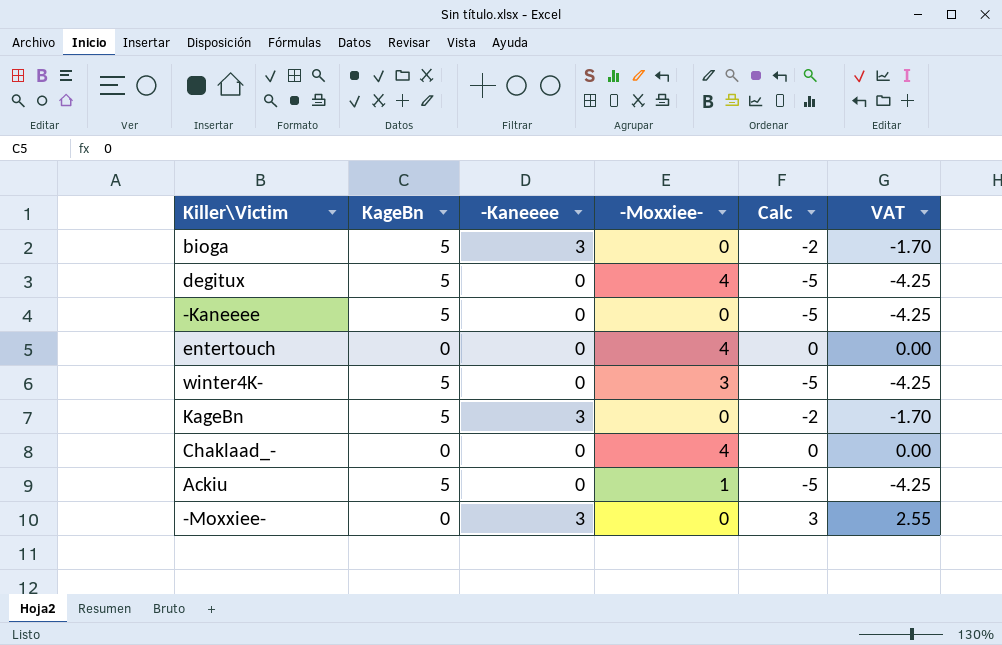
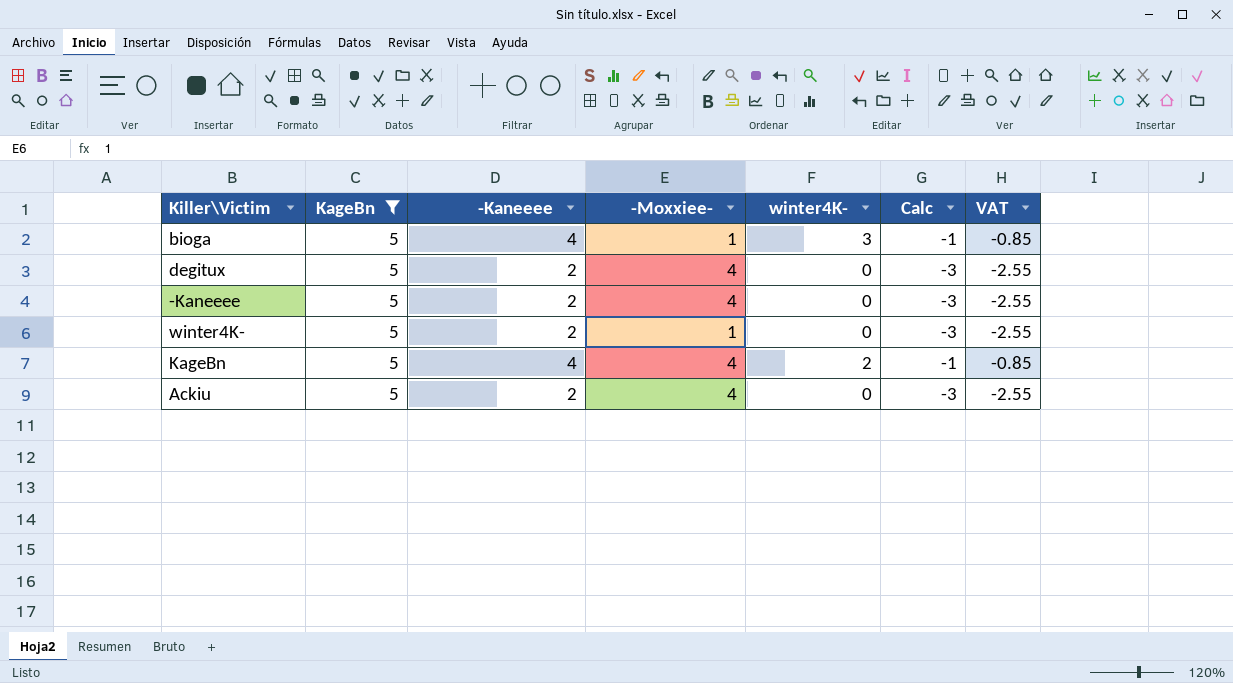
filter: none -> KageBn = 5
column winter4K- | position: none -> 5
bioga | -Kaneeee: 3 -> 4
bioga | -Moxxiee-: 0 -> 1
bioga | Calc: -2 -> -1
bioga | VAT: -1.70 -> -0.85
degitux | -Kaneeee: 0 -> 2
degitux | Calc: -5 -> -3
degitux | VAT: -4.25 -> -2.55
-Kaneeee | -Kaneeee: 0 -> 2
-Kaneeee | -Moxxiee-: 0 -> 4
-Kaneeee | Calc: -5 -> -3
-Kaneeee | VAT: -4.25 -> -2.55
winter4K- | -Kaneeee: 0 -> 2
winter4K- | -Moxxiee-: 3 -> 1
winter4K- | Calc: -5 -> -3
winter4K- | VAT: -4.25 -> -2.55
KageBn | -Kaneeee: 3 -> 4
KageBn | -Moxxiee-: 0 -> 4
KageBn | Calc: -2 -> -1
KageBn | VAT: -1.70 -> -0.85
Ackiu | -Kaneeee: 0 -> 2
Ackiu | -Moxxiee-: 1 -> 4
Ackiu | Calc: -5 -> -3
Ackiu | VAT: -4.25 -> -2.55

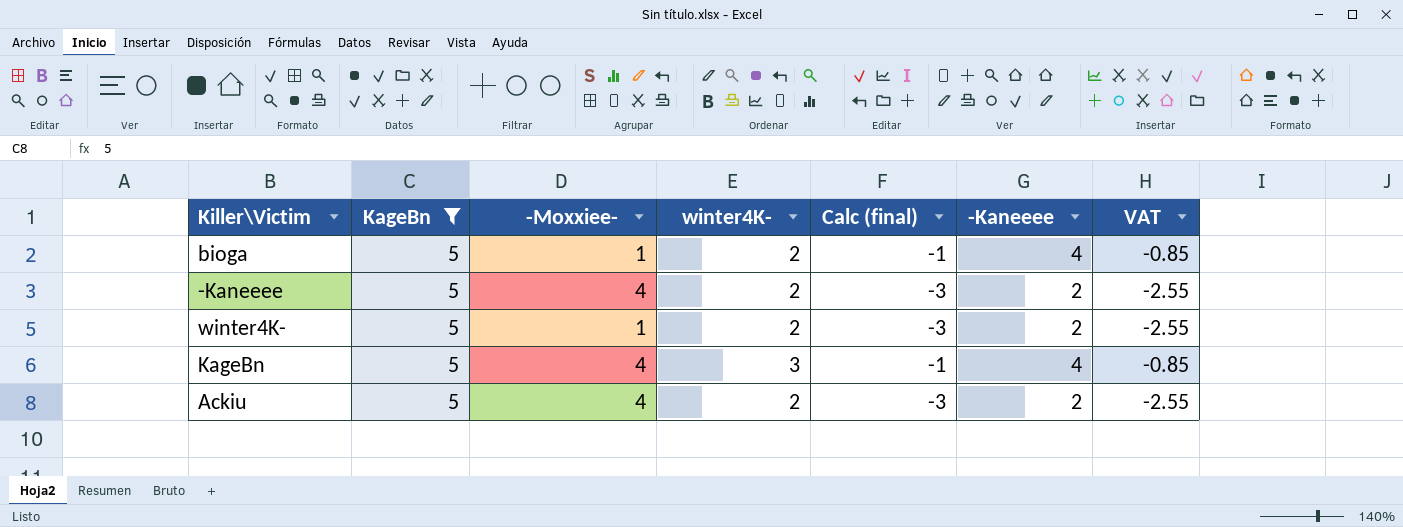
column name: Calc -> Calc (final)
column -Kaneeee | position: 3 -> 6
row degitux: 5 | 2 | 4 | 0 | -3 | -2.55 -> none
bioga | winter4K-: 3 -> 2
-Kaneeee | winter4K-: 0 -> 2
winter4K- | winter4K-: 0 -> 2
KageBn | winter4K-: 2 -> 3
Ackiu | winter4K-: 0 -> 2

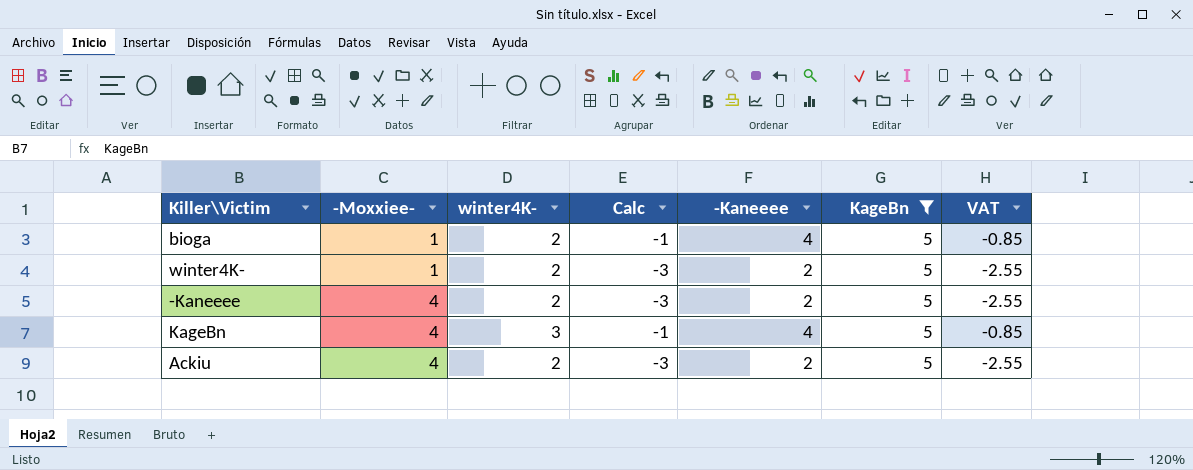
row order: none -> -Moxxiee- ascending
column name: Calc (final) -> Calc
column KageBn | position: 2 -> 6

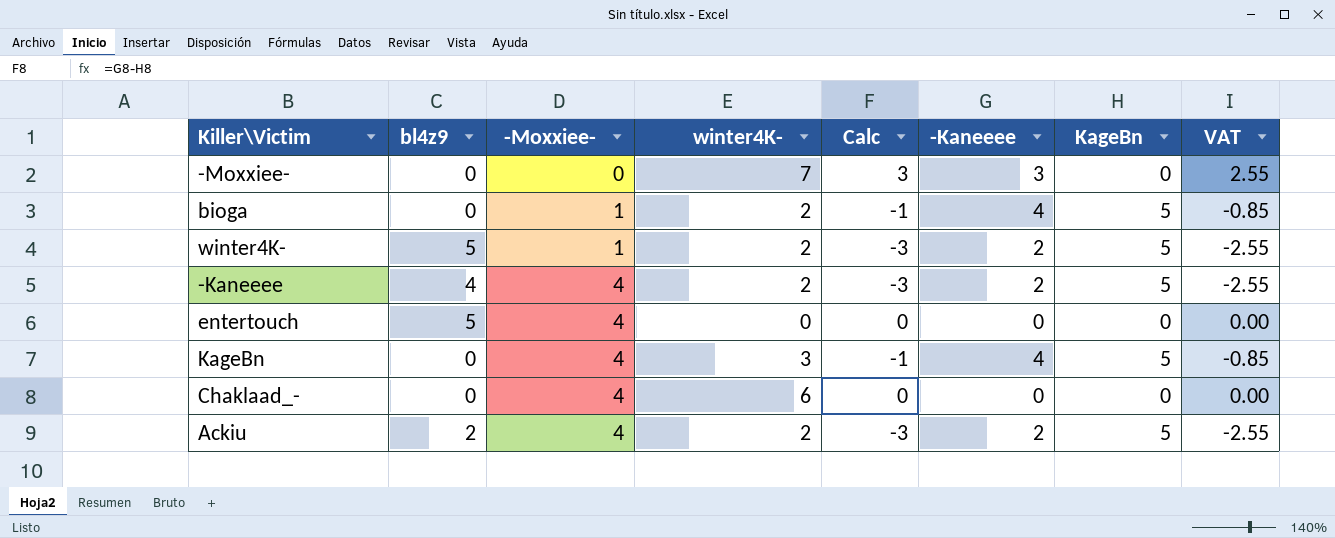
filter: KageBn = 5 -> none
column bl4z9 | position: none -> 2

• [WORK ITEM]: Where the line containing "row degitux: 5" appears in the entries above, start there and set down every line exactly through the last one, inclusive; omit pictures.

• [ANSWER FOR THE TASK]:
row degitux: 5 | 2 | 4 | 0 | -3 | -2.55 -> none
bioga | winter4K-: 3 -> 2
-Kaneeee | winter4K-: 0 -> 2
winter4K- | winter4K-: 0 -> 2
KageBn | winter4K-: 2 -> 3
Ackiu | winter4K-: 0 -> 2

row order: none -> -Moxxiee- ascending
column name: Calc (final) -> Calc
column KageBn | position: 2 -> 6

filter: KageBn = 5 -> none
column bl4z9 | position: none -> 2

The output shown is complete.